§ **Data for this task**
====
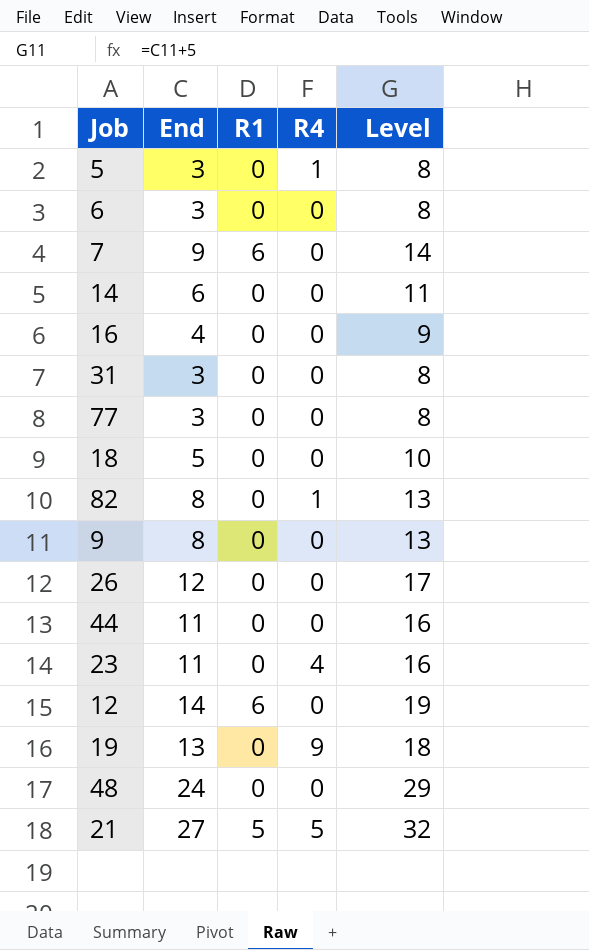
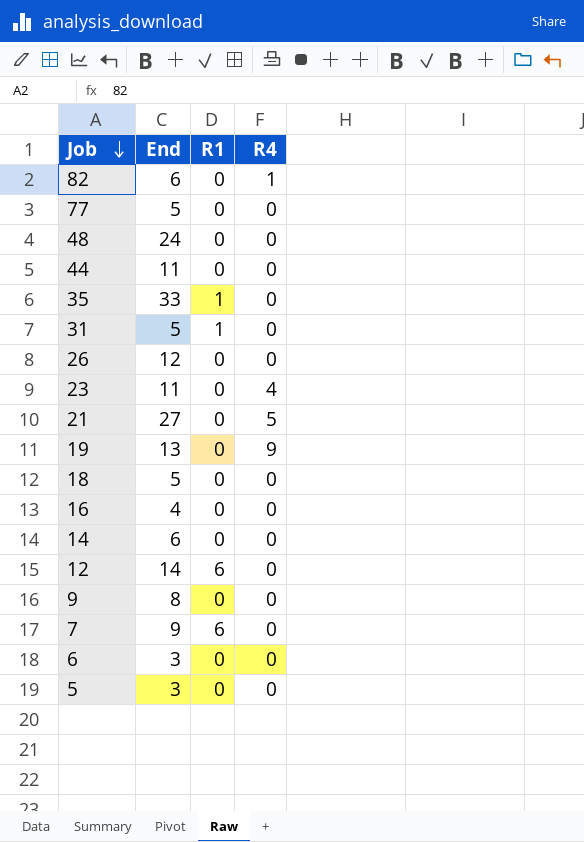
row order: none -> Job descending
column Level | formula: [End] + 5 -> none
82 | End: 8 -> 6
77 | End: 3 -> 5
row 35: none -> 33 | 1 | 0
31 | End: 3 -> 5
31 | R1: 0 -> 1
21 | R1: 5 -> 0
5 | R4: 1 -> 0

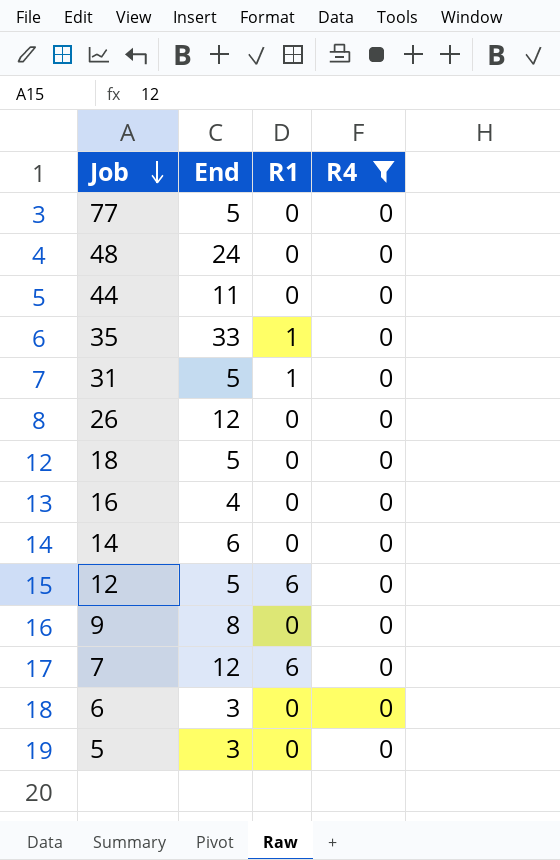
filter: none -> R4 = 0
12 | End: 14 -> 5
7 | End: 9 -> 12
====
§ **What the task requires**
Go through the records above line by line and say how many lines include "none", giving only that number.

§ **Reply to the exercise**
4